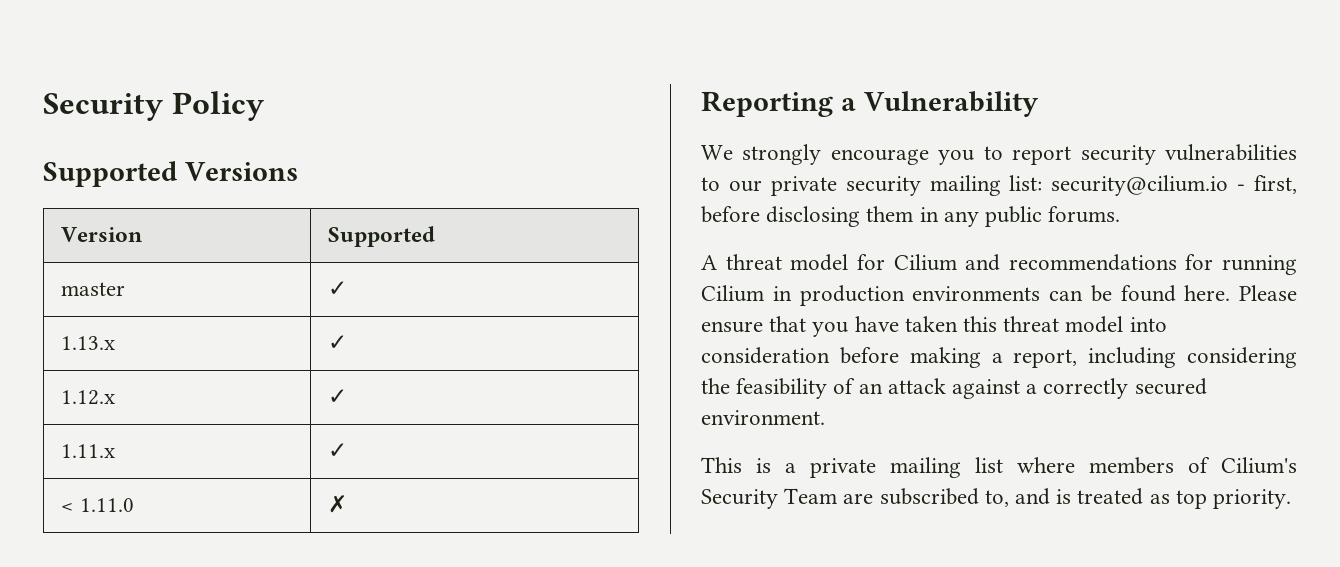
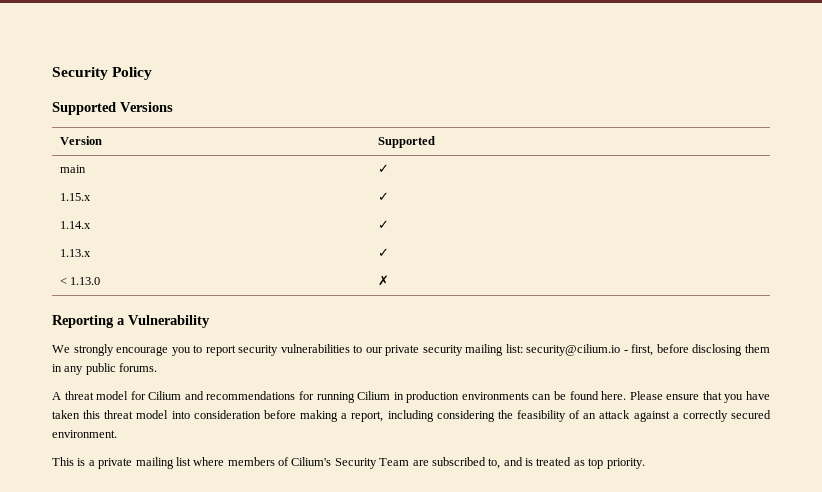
- master | ✓
+ main | ✓
+ 1.15.x | ✓
+ 1.14.x | ✓
- 1.12.x | ✓
- 1.11.x | ✓
- < 1.11.0 | ✗
+ < 1.13.0 | ✗

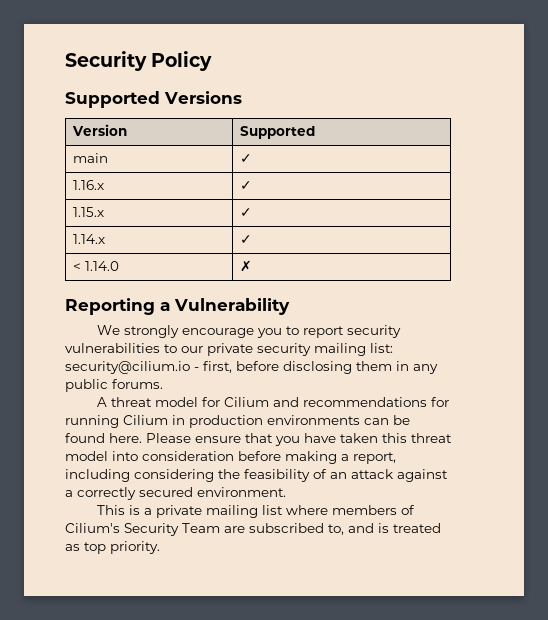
+ 1.16.x | ✓
- 1.13.x | ✓
- < 1.13.0 | ✗
+ < 1.14.0 | ✗

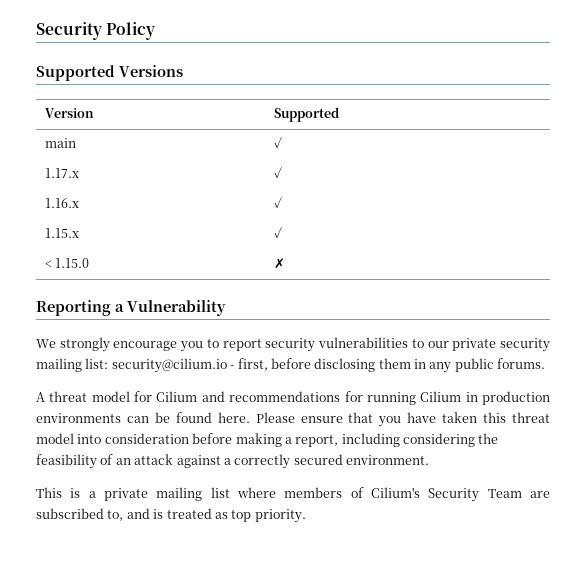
+ 1.17.x | ✓
- 1.14.x | ✓
- < 1.14.0 | ✗
+ < 1.15.0 | ✗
• • • • • • •
▶ Aim of the task:
Everything in the records that precede this task must be written out again exactly, except the pictures.

▶ Response to the task:
- master | ✓
+ main | ✓
+ 1.15.x | ✓
+ 1.14.x | ✓
- 1.12.x | ✓
- 1.11.x | ✓
- < 1.11.0 | ✗
+ < 1.13.0 | ✗

+ 1.16.x | ✓
- 1.13.x | ✓
- < 1.13.0 | ✗
+ < 1.14.0 | ✗

+ 1.17.x | ✓
- 1.14.x | ✓
- < 1.14.0 | ✗
+ < 1.15.0 | ✗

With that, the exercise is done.